Wednesday, July 7, 2010

What the Book Club Read this Week--A Great and Powerful Thriller from Attica Locke

As you may have noticed, most of my reading time is spent on not-yet-published books or books in advance of Boswell events. One of the nice things about our in-store book club is that I get a second chance on a title I missed during the traditional bookseller push of 2-4 months before pub date. Two months is when the Indie Bound nominations are due. Periodically I’ll get a request to read a bound manuscript (or more recently, a pdf file); the publisher is hoping I’ll like the book enough to give them a quote to use with other booksellers in the advance edition.

Blah, blah, blah, you've heard this all before, but how else do I introduce my book club selection roundup?

This week our book club read Black Water Rising, a first novel by Attica Locke. It’s a thriller, with numerous references to Dennis Lehane, Greg Iles, and Scott Turow. Daniel choose a thriller for the in-store lit group? What gives?

But as soon as you start reading Black Water Rising, which by the way, was shortlisted for an Edgar and named one of the top books of the year by the Los Angeles Times, you know it’s not an ordinary thriller. The writing is so sharp, the characters are so developed—there’s nothing sloppy about it, no staccato dialogue, no “this feels like a rewritten screenplay.” Hey, maybe it is a rewritten screenplay. But more likely, Locke decided she was absolutely not going to write a movie at all, like David Benioff’s City of Thieves.
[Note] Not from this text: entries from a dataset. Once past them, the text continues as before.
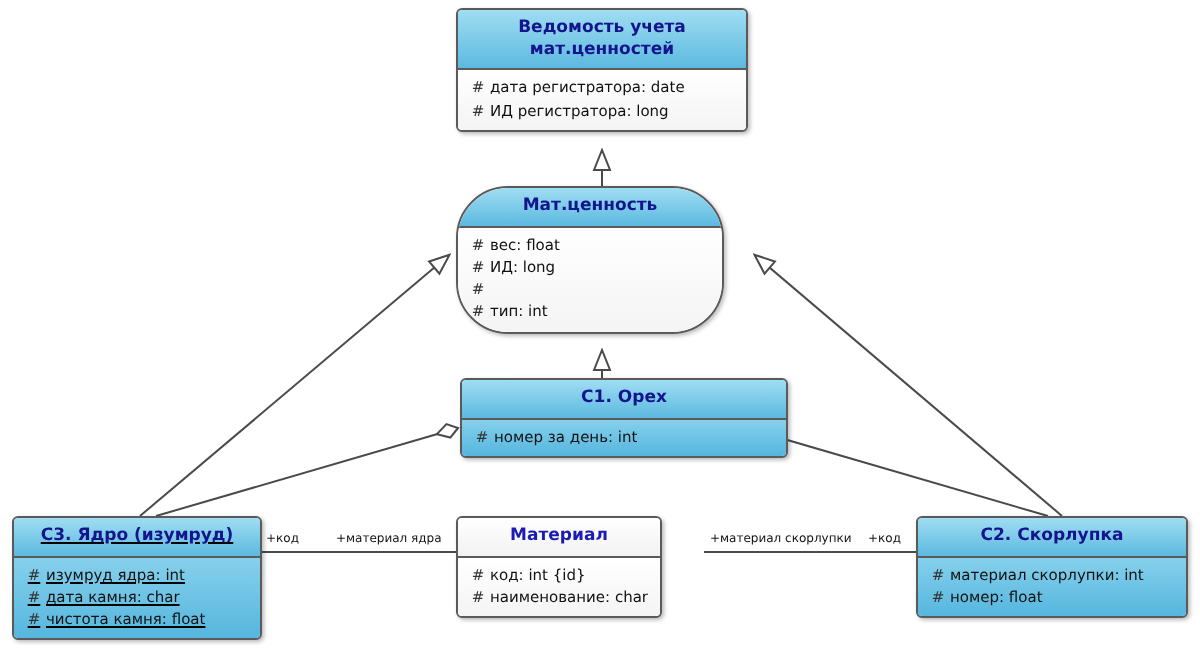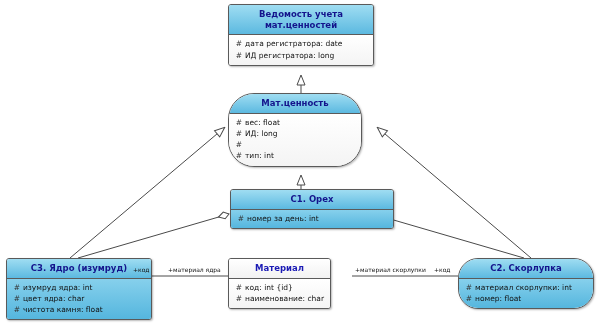--- a/index.html
+++ b/index.html
@@ -144,30 +144,30 @@
   <div class="cls cyan cyanbody" style="left:213px;top:189px;width:164px;margin-left:17px;">
     <div class="hdr">C1. Орех</div>
     <div class="body">
       <div class="attr">
         <span class="vis">#</span>
         <span class="txt">номер за день: int</span>
       </div>
     </div>
   </div>
 
-  <div class="cls cyan cyanbody" style="left:6px;top:258px;width:146px;">
+  <div class="cls cyan cyanbody" style="left:6px;top:258px;width:125px;text-decoration:underline;">
     <div class="hdr">C3. Ядро (изумруд)</div>
     <div class="body">
       <div class="attr">
         <span class="vis">#</span>
         <span class="txt">изумруд ядра: int</span>
       </div>
       <div class="attr">
         <span class="vis">#</span>
-        <span class="txt">цвет ядра: char</span>
+        <span class="txt">дата камня: char</span>
       </div>
       <div class="attr">
         <span class="vis">#</span>
         <span class="txt">чистота камня: float</span>
       </div>
     </div>
   </div>
 
   <div class="cls" style="left:228px;top:258px;width:103px;">
     <div class="hdr">Материал</div>
@@ -176,21 +176,21 @@
         <span class="vis">#</span>
         <span class="txt">код: int {id}</span>
       </div>
       <div class="attr">
         <span class="vis">#</span>
         <span class="txt">наименование: char</span>
       </div>
     </div>
   </div>
 
-  <div class="cls cyan cyanbody" style="left:458px;top:258px;width:136px;border-radius:20px;">
+  <div class="cls cyan cyanbody" style="left:458px;top:258px;width:136px;">
     <div class="hdr">C2. Скорлупка</div>
     <div class="body">
       <div class="attr">
         <span class="vis">#</span>
         <span class="txt">материал скорлупки: int</span>
       </div>
       <div class="attr">
         <span class="vis">#</span>
         <span class="txt">номер: float</span>
       </div>

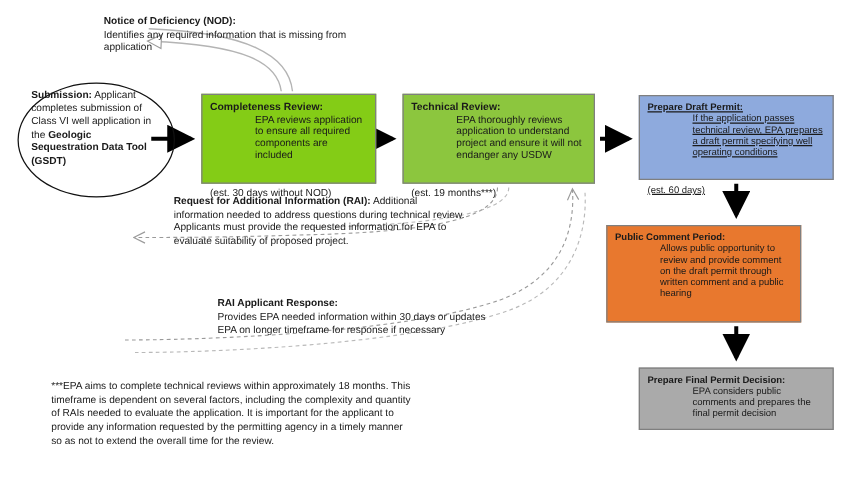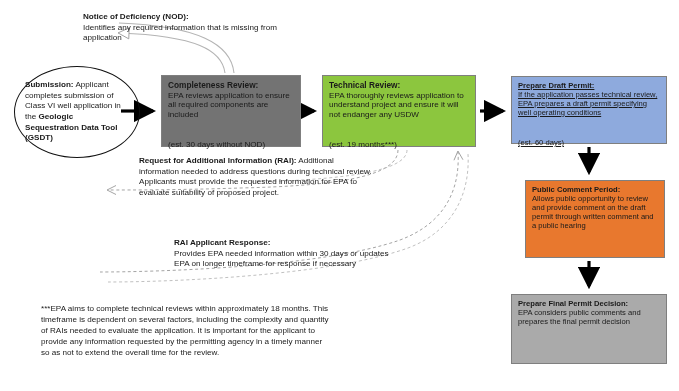--- a/index.html
+++ b/index.html
@@ -34,69 +34,69 @@
     border: 1px solid #7f7f7f;
     padding: 5px 6px 4px 6px;
     line-height: 1.18;
   }
   .node .title {
     font-weight: bold;
     font-size: 8.3px;
   }
   .node .body {
     font-size: 8.1px;
+    margin-left: 36px;
   }
   .node .est {
     font-size: 8.1px;
     margin-top: 21px;
   }
   .inline-title {
     font-weight: bold;
   }
 
   
   #n-submission {
     position: absolute;
     left: 14px;
     top: 66px;
     width: 126px;
     height: 92px;
     border: 1.3px solid #111111;
     border-radius: 50%;
     box-sizing: border-box;
     display: flex;
-    align-items: center;
     justify-content: center;
     text-align: left;
     padding: 4px 10px;
   }
   #n-submission .body {
     font-size: 8.1px;
     line-height: 1.3;
   }
 
   #n-completeness {
     left: 161px;  top: 75px;  width: 140px; height: 72px;
-    background: #737373;
+    background: #84cc16;
   }
   #n-technical {
     left: 322px;  top: 75px;  width: 154px; height: 72px;
     background: #8CC63E;
   }
   #n-draft {
     left: 511px;  top: 76px;  width: 156px; height: 68px;
     background: #8EAADD;
     text-decoration: underline;
   }
   #n-public {
-    left: 525px;  top: 180px; width: 140px; height: 78px;
+    left: 485px;  top: 180px; width: 156px; height: 78px;
     background: #E8782E;
   }
   #n-final {
-    left: 511px;  top: 294px; width: 156px; height: 70px;
+    left: 511px;  top: 294px; width: 156px; height: 50px;
     background: #AAAAAA;
   }
   #n-draft .title, #n-draft .body, #n-draft .est,
   #n-public .title, #n-public .body, #n-public .est,
   #n-final .title, #n-final .body, #n-final .est {
     font-size: 7.6px;
   }
 
   
   .anno {

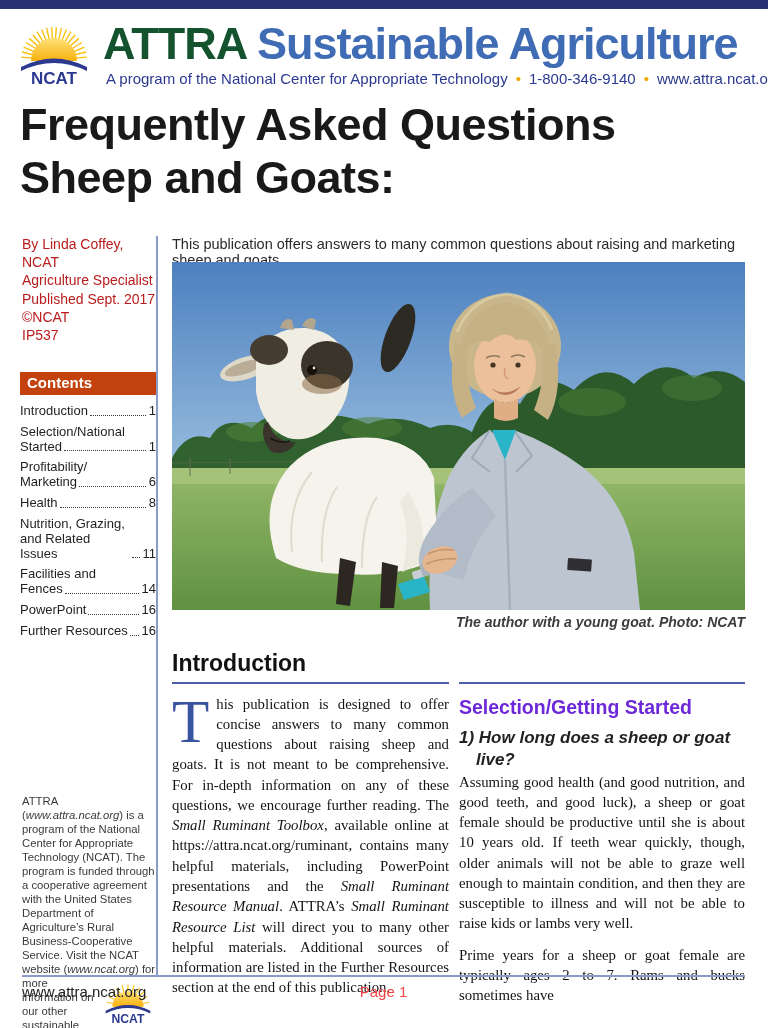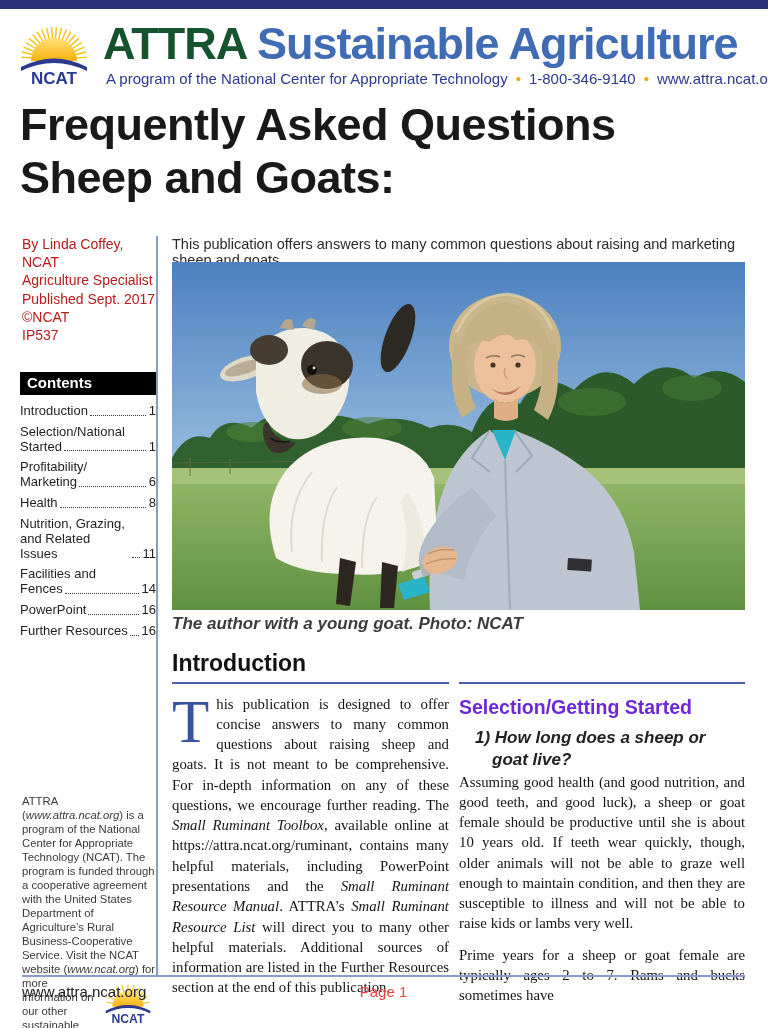--- a/index.html
+++ b/index.html
@@ -17,43 +17,43 @@
   
   .h1{position:absolute;left:20px;top:98px;width:740px;font-size:45px;line-height:1.18;font-weight:bold;color:#191919;letter-spacing:-0.5px;}
   
   .byline{position:absolute;left:22px;top:235px;width:134px;font-size:14px;line-height:1.3;color:#b91c1c;}
   
   .vrule{position:absolute;left:156px;top:236px;width:2px;height:739px;background:#8a9bca;}
   
   .abstract{position:absolute;left:172px;top:236px;width:574px;font-size:14.5px;color:#2a2a2a;}
   
   .photo{position:absolute;left:172px;top:262px;width:573px;height:348px;}
-  .caption{position:absolute;left:172px;top:614px;width:573px;
-           font-size:17px;font-weight:bold;font-style:italic;color:#3c3c3c;}
+  .caption{position:absolute;left:172px;top:614px;width:573px;text-align:right;
+           font-size:14px;font-weight:bold;font-style:italic;color:#3c3c3c;}
   
   .toc{position:absolute;left:20px;top:372px;width:136px;}
-  .toc-header{background:#000000;color:#fff;font-weight:bold;font-size:15px;padding:2px 7px 4px;}
+  .toc-header{background:#c2410c;color:#fff;font-weight:bold;font-size:15px;padding:2px 7px 4px;}
   .toc-items{margin-top:9px;font-size:13px;line-height:1.14;color:#1f1f1f;}
   .toc-item{margin-bottom:6px;}
   .toc-pre:empty{display:none;}
   .toc-line{display:flex;align-items:flex-end;}
   .leader{flex:1;border-bottom:1.7px dotted #3c3c3c;margin:0 3px 3px 2px;min-width:8px;}
   
   .sidenote{position:absolute;left:22px;top:794px;width:134px;font-size:11.3px;line-height:1.24;color:#3a3a3a;}
   .sidenote .it{font-style:italic;}
   .nlogo-float{float:right;width:56px;height:46px;margin:3px 0 0 3px;}
   
   .col-left{position:absolute;left:172px;top:650px;width:277px;}
   .col-right{position:absolute;left:459px;top:650px;width:286px;}
   .h2{font-size:23px;font-weight:bold;color:#111;line-height:1.2;margin:0;}
   .hrule{height:0;border-bottom:2.5px solid #4a5ea9;margin-top:4px;}
   .rrule{height:0;border-bottom:2.5px solid #4a5ea9;margin-top:32px;}
   .h2b{font-size:19.5px;font-weight:bold;color:#6d28d9;margin:12px 0 0;line-height:1.2;}
   .h3{font-size:17px;font-weight:bold;font-style:italic;color:#222;line-height:1.3;
-      margin:8px 16px 0;text-indent:-17px;padding-left:17px;}
+      margin:8px 0 0;text-indent:-17px;padding-left:17px;}
   .serif{font-family:"Liberation Serif",serif;font-size:14.8px;line-height:1.37;color:#141414;text-align:justify;}
   .col-left .serif{margin-top:10px;}
   .col-right .serif{}
   .serif .it{font-style:italic;}
   .p2{margin-top:11px;}
   .dropcap{float:left;font-family:"Liberation Serif",serif;font-size:61px;line-height:50px;
            color:#39549f;padding:3px 7px 0 0;}
   
   .frule{position:absolute;left:22px;top:975px;width:723px;height:2px;background:#8a9bca;}
   .footer-left{position:absolute;left:22px;top:983px;font-size:15px;color:#222;}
The story revolves around Jay Porter, a struggling lawyer who only seems to get cheapo lawsuit cases or earnest pro bono work with no payoff. He’s left behind his life as a student activist, and lost some friends in the process. On a moonlit birthday cruise for his wife on the Buffalo Bayou (well, more like hot links and grape soda on something not much nicer than a barge), they hear a woman’s scream. Do they help? The answer has serious repercussions.

I’ve been pushing the book since it was in hardcover, and both our hardcover and paperback sales were respectable. I’m always looking for top-notch writing , and literary fiction by African Americans is underrepresented in the marketplace, making it stand out from the pack. (This is a thriller, but it is most definitely literary). I've been using many of the bookseller recommendations I saw for Locke's novel to make my case.

It was great to discuss this book in book club. There was some quibbling about some of the female characters, and some questions about whether Locke conceived of the story as a series or not. It's my speculation that some of the openness of the story was left for a sequel. That's part of my problem with mystery series--the holes in the story are not conceptual, but market driven...to be analyzed in book's 2, 3, 4, 5 and 6.

One hole that was definitely missed was the essay, "Attica Locke on Black Water Rising" that appeared in my advance reader's edition. It so put the story in perspective, and would have been great as a P.S. feature, so common in Harper Perennial paperback editions. Oddly enough, for a book that was shortlisted for the esteemed Orange Prize, there was no P.S. reader's guide, and that's a mystery to me.

Our next selection is Sarah Waters novel, The Little Stranger. It’s a ghost story with time. Will Daniel’s flirtations with genre never end?